Using apply is much faster when the number of loops (number of rows or
columns to order) is low BUT
much slower when number of loops are high and the other dimension short.
Here is my function:
order.rc<-function(A,row.column=1,na.last = TRUE, decreasing =
FALSE,return.sort=TRUE) {
# removes negative values scaling A so min(A)=0
A.order<-A+abs(min(A,na.rm=TRUE))
# rescales A so max(A)=0.1
A.order<-A.order/(max(A.order,na.rm=TRUE)*10)
# makes NAs=0 (na.last=FALSE) or NAs=0.9 (na.last=TRUE)
# NOTE: if decreasing is TRUE NAs are the inverse of above
if ((na.last & !decreasing) | (!na.last & decreasing))
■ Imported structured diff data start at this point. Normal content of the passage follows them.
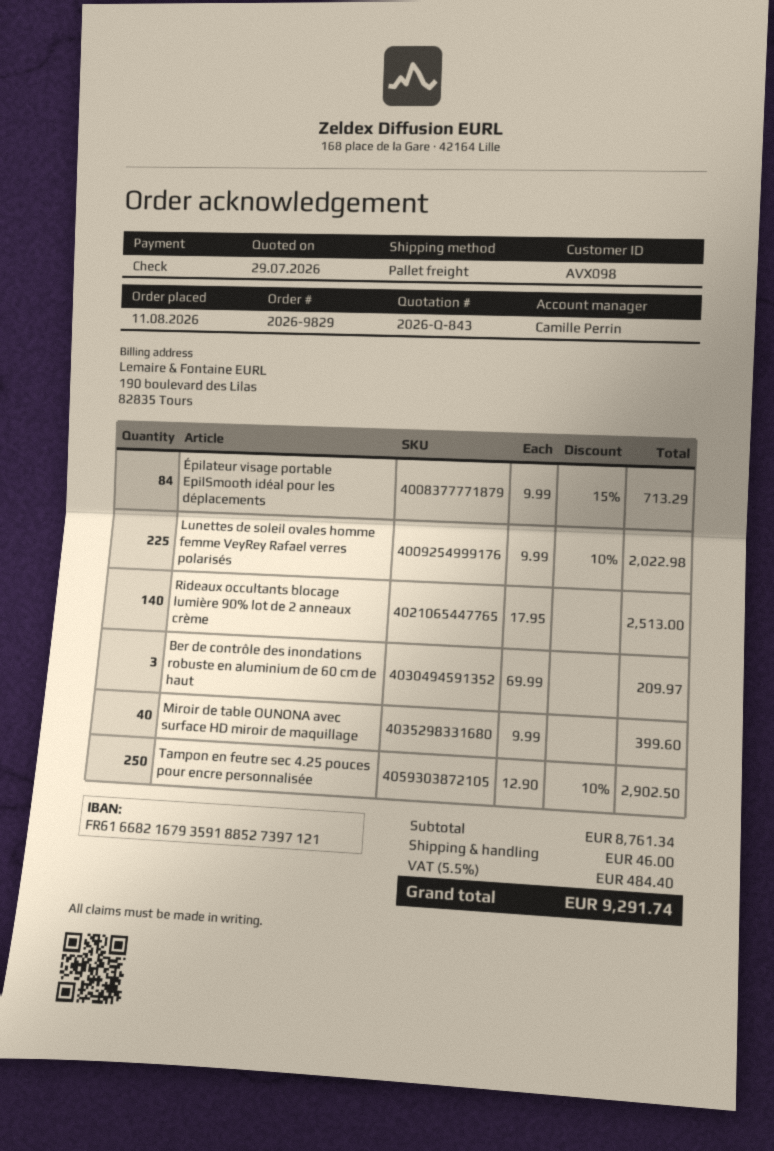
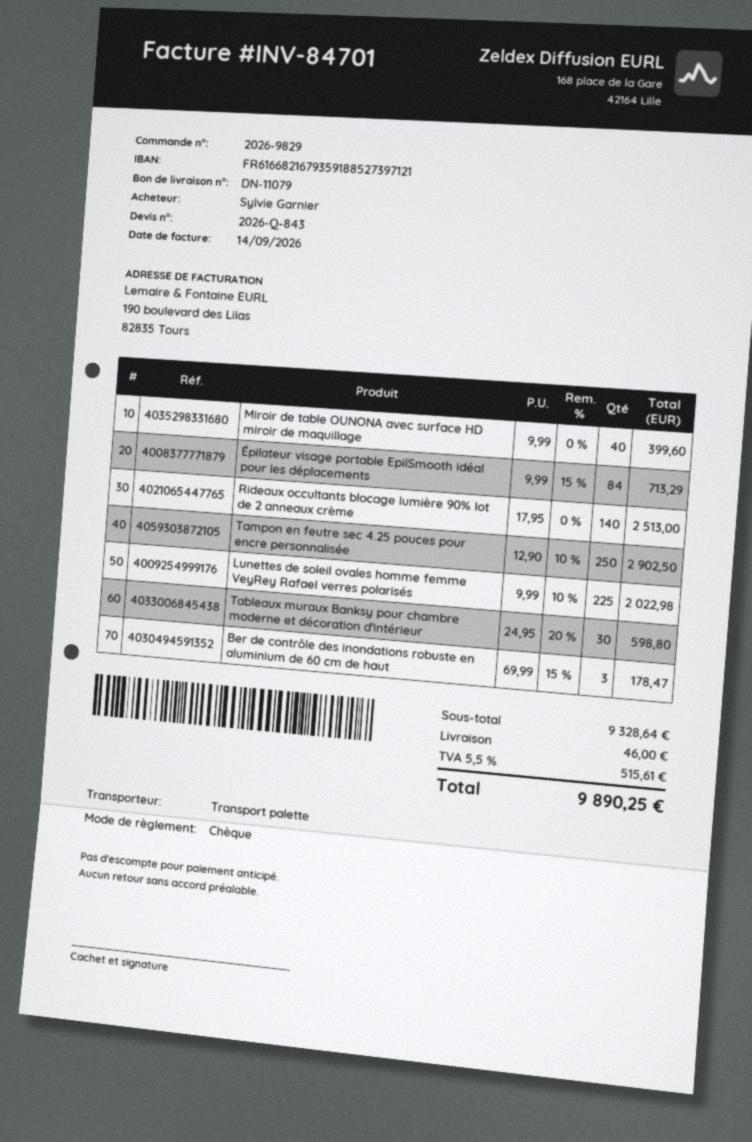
Ber de contrôle des inondations robuste en aluminium de 60 cm de haut: 3 x 69.99 = 209.97 -> 3 x 69.99 - 15% = 178.47
Tableaux muraux Banksy pour chambre moderne et décoration d'intérieur: none -> 30 x 24.95 - 20% = 598.80
subtotal: 8761.34 -> 9328.64
tax: 5.5% = 484.40 -> 5.5% = 515.61
total: 9291.74 -> 9890.25

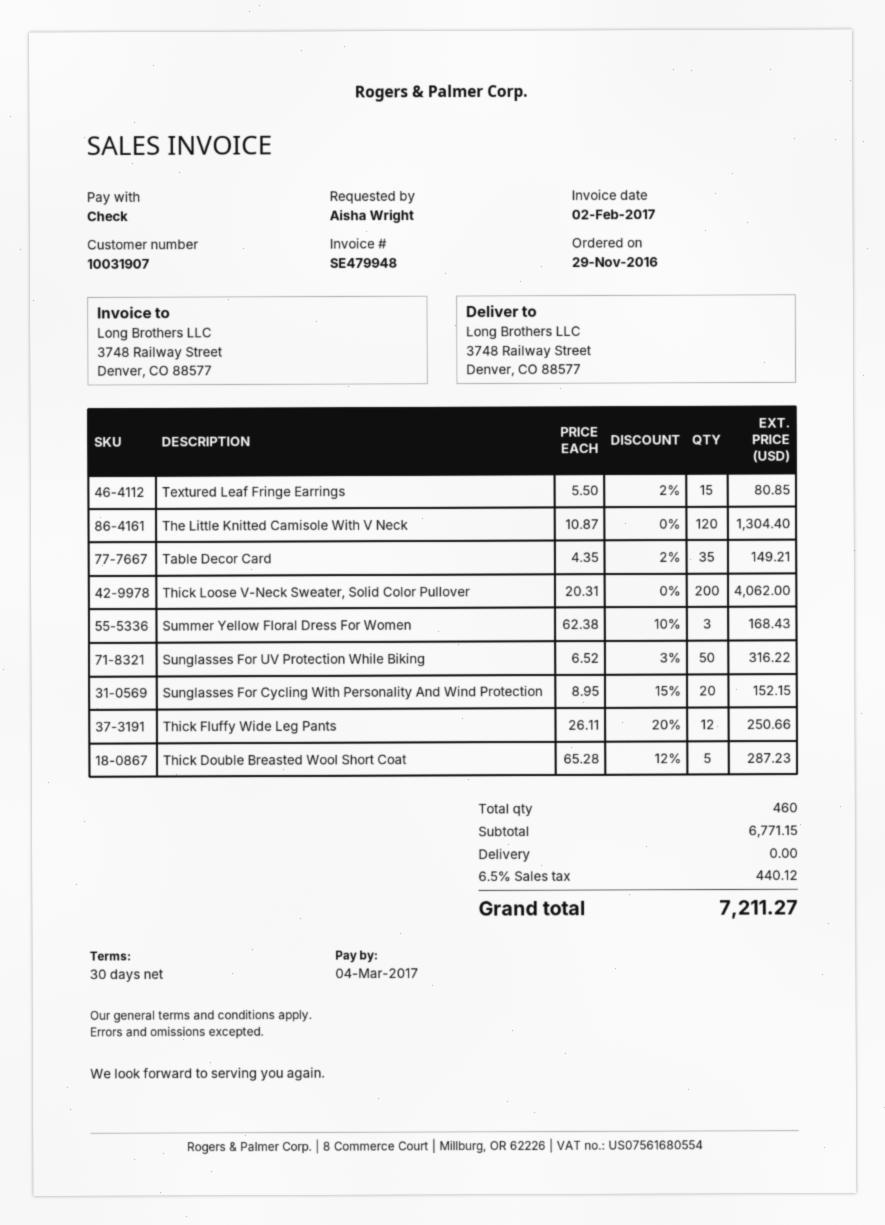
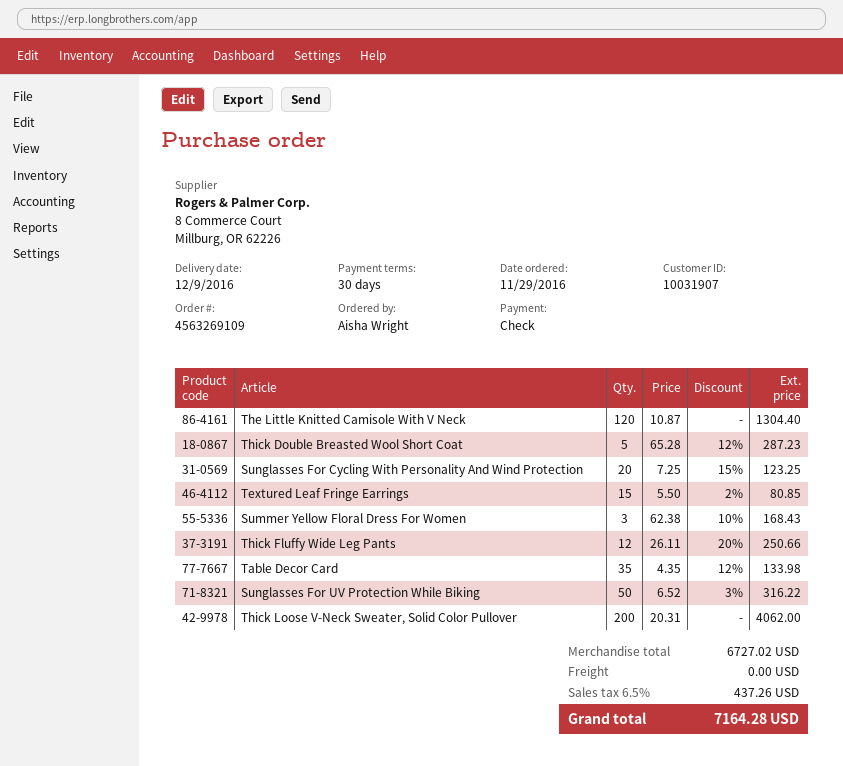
Table Decor Card: 35 x 4.35 - 2% = 149.21 -> 35 x 4.35 - 12% = 133.98
Sunglasses For Cycling With Personality And Wind Protection: 20 x 8.95 - 15% = 152.15 -> 20 x 7.25 - 15% = 123.25
subtotal: 6771.15 -> 6727.02
tax: 6.5% = 440.12 -> 6.5% = 437.26
total: 7211.27 -> 7164.28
A.order[which(is.na(A.order))]<-0.9 else A.order[which(is.na(A.order))]<-0
# if ordering each row the integer part of A is the column index
(row.column=1)
# else, we are ordering each column so the integer part of A is the column
index
if (row.column==1) A.order<-A.order+rep(1:nrow(A),ncol(A)) else
A.order<-A.order+rep(1:ncol(A),each=nrow(A))
# returns either a matrix with sorted values or the ordering indexes
if (return.sort)
{
A.order<-A[order(A.order,decreasing=decreasing)]
if (row.column==1)
{
dim(A.order)<-dim(t(A))
A.order<-t(A.order)
}
else dim(A.order)<-dim(A)
return(A.order)
}
else return(order(A.order,decreasing=decreasing))
}
# Some system time comparisons
# CHANGE Nrandom ACORDING TO YOUR SYSTEM
Nrandom=1000
A<-matrix(rnorm(Nrandom*Nrandom),nrow=Nrandom,ncol=Nrandom)
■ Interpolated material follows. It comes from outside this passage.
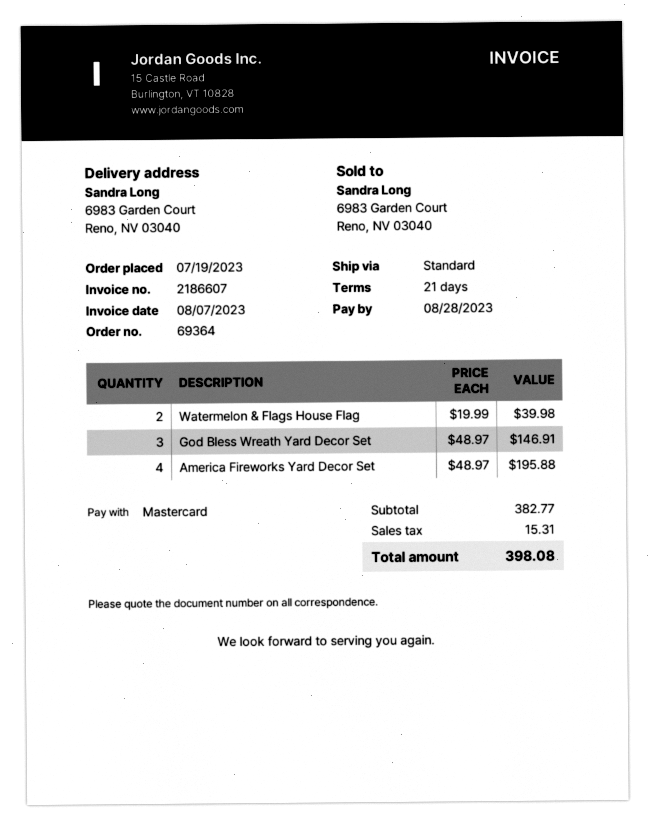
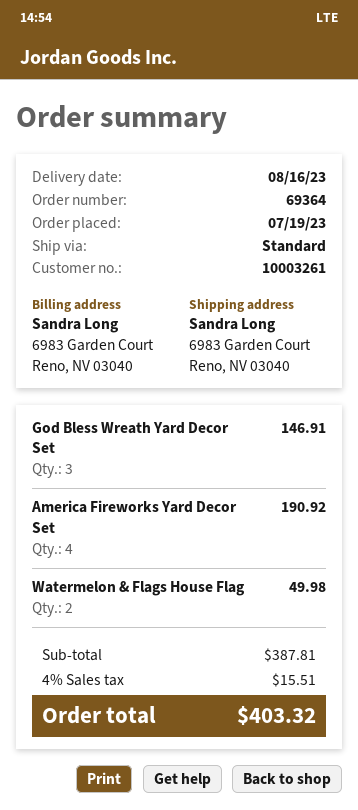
Watermelon & Flags House Flag: 2 for 39.98 -> 2 for 49.98
America Fireworks Yard Decor Set: 4 for 195.88 -> 4 for 190.92
subtotal: 382.77 -> 387.81
tax: 15.31 -> 15.51
total: 398.08 -> 403.32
A[rbind(c(100,3),c(90,9),c(40,6))]<-NA
system.time({A.r<-order.rc(A)})
system.time(A.s1<-apply(A,1,sort))
system.time({A.c<-order.rc(A,row.column=2)})
system.time(A.s2<-apply(A,2,sort))
A<-matrix(rnorm(Nrandom*Nrandom),nrow=Nrandom*Nrandom/10,ncol=10)
A[rbind(c(100,3),c(90,9),c(40,6))]<-NA
system.time({A.r<-order.rc(A)})
system.time(A.s1<-apply(A,1,order))
system.time({A.c<-order.rc(A,row.column=2)})
system.time(A.s2<-apply(A,2,order))
I think only the third apply is slower than the function because number of
"loops" is too high
and my function is faster despite the long vector to order.